I'm sitting next to the Woodstock Memorial, feeling the first sting of a nasty sunburn and wondering what I'm going to tell my boss tomorrow. Two people stumble up the hill, dazed, dehydrated and ask me when the Coach USA bus is coming. I remember that it was late last time and know that it will come because it has to. The last thing that I said to someone at the festival before I left was, "This is the way to do this, coming under your own power." They told me that it was all in my perspective.

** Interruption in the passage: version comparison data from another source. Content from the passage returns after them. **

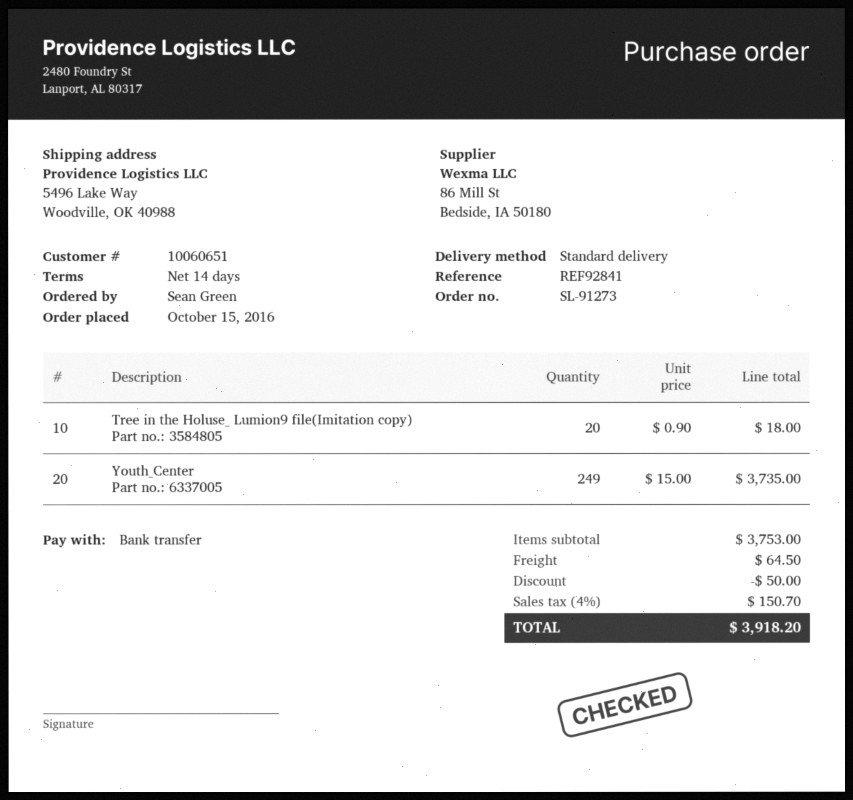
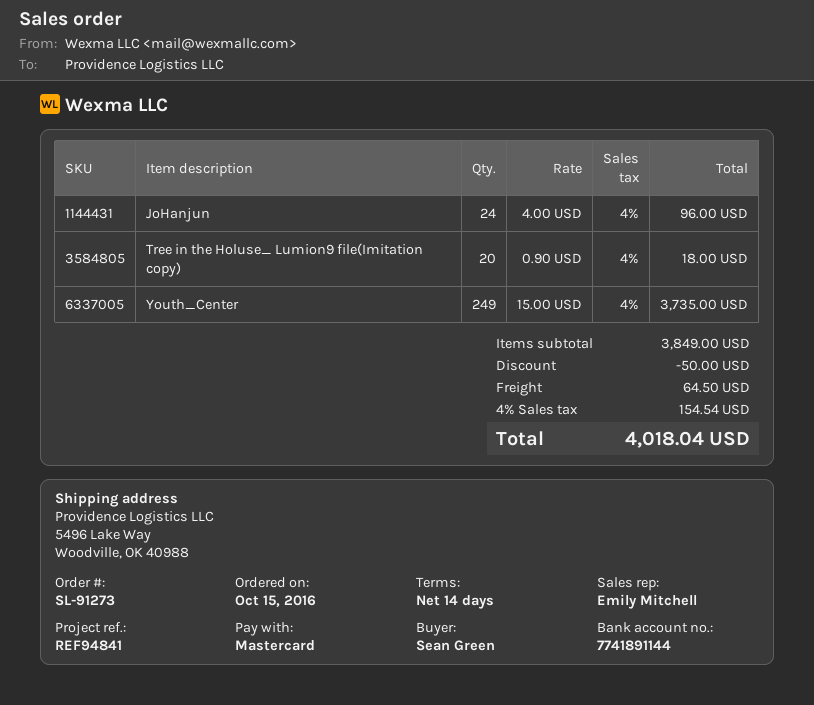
reference: REF92841 -> REF94841
payment method: bank transfer -> Mastercard
JoHanjun: none -> 24 x 4.00 = 96.00
subtotal: 3753.00 -> 3849.00
tax: 4% = 150.70 -> 4% = 154.54
total: 3918.20 -> 4018.04

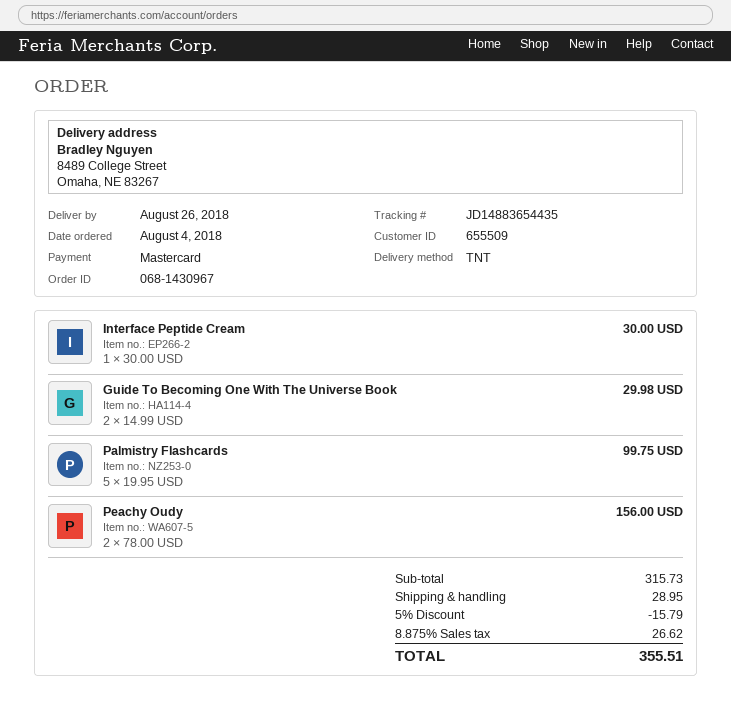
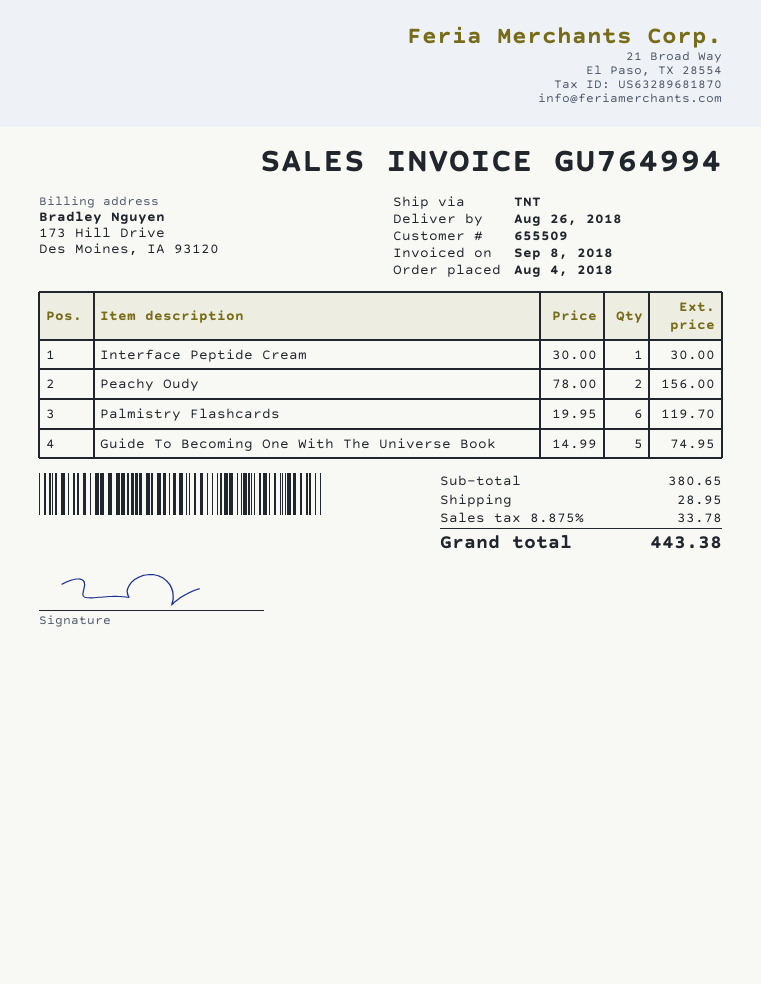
Guide To Becoming One With The Universe Book: 2 x 14.99 = 29.98 -> 5 x 14.99 = 74.95
Palmistry Flashcards: 5 x 19.95 = 99.75 -> 6 x 19.95 = 119.70
subtotal: 315.73 -> 380.65
discount: 5% = 15.79 -> none
tax: 8.875% = 26.62 -> 8.875% = 33.78
total: 355.51 -> 443.38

I have to get back to Brooklyn somehow, luckily I bought a two-way ticket because the cashless "Birdie Bucks" drained me and use the last bit of battery on my phone to listen to Little People's remix of "Wonderland," by Blockhead. I make the connection and begin to climb out of the hole I've been in for a month, it could be that quote "Not all those who wander are lost," but not really.
"It's the modern version of 'White Rabbit' by Jefferson Airplane!" I think silently and suddenly I don't feel so confused.
So what's girl to do when she falls for a dirty hippie her first weeks in Brooklyn and it doesn't work out? She goes to a festival to be love bombed by people dancing in the grass, forgets sunscreen and loses her tent until the day that she leaves. Never trust one, but despite the smell of unwashed feet that permeated the air you make friends easily.
I probably sound like Carrie Bradshaw if she liked A-Trak, Richie Hawtin, Griz and not showering for three days. But this story isn't about him and I was willing to ruin a pair of shoes. It's about securing an all access pass the night before, taking the Coach USA bus down by yourself and sleeping in someone else's freezing tent with only an Indian blanket that you bought with your cashless festival bracelet. You can't just write about your feelings all the time... because at some point it's like, "Yeah? Tell me a story."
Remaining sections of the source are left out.